> _SUPPLIED RECORDS_
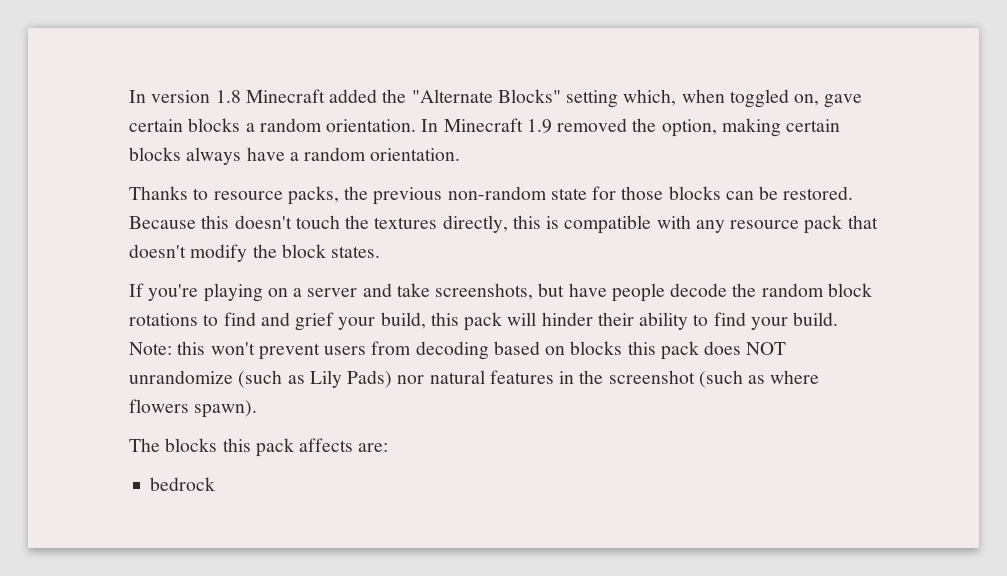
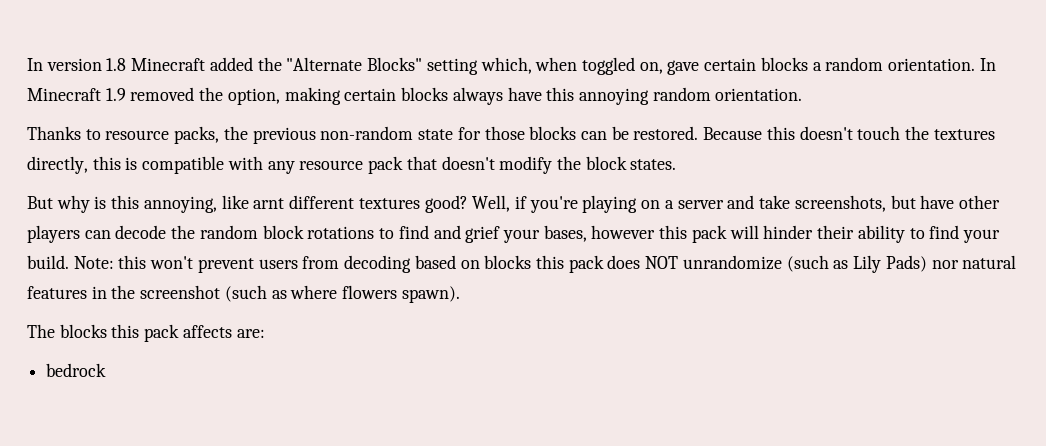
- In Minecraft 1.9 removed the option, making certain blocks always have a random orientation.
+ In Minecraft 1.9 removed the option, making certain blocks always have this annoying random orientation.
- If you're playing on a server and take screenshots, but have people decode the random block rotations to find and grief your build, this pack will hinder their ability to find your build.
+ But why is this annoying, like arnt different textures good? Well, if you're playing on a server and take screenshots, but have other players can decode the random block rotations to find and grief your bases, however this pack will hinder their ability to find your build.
...
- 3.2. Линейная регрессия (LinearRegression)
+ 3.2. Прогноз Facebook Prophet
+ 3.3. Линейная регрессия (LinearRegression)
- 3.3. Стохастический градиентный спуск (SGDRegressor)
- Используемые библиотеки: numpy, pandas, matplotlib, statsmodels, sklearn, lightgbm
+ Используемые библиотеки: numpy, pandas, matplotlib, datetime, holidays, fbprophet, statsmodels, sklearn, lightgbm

> _ABOUT THIS EXERCISE_
Will you return exactly the lines above from the one with "- 3.3. Стохастический" down to the one with "fbprophet, statsmodels, sklearn, lightgbm", counting both as part of the range?

> _ANSWER TO THIS PROBLEM_
- 3.3. Стохастический градиентный спуск (SGDRegressor)
- Используемые библиотеки: numpy, pandas, matplotlib, statsmodels, sklearn, lightgbm
+ Используемые библиотеки: numpy, pandas, matplotlib, datetime, holidays, fbprophet, statsmodels, sklearn, lightgbm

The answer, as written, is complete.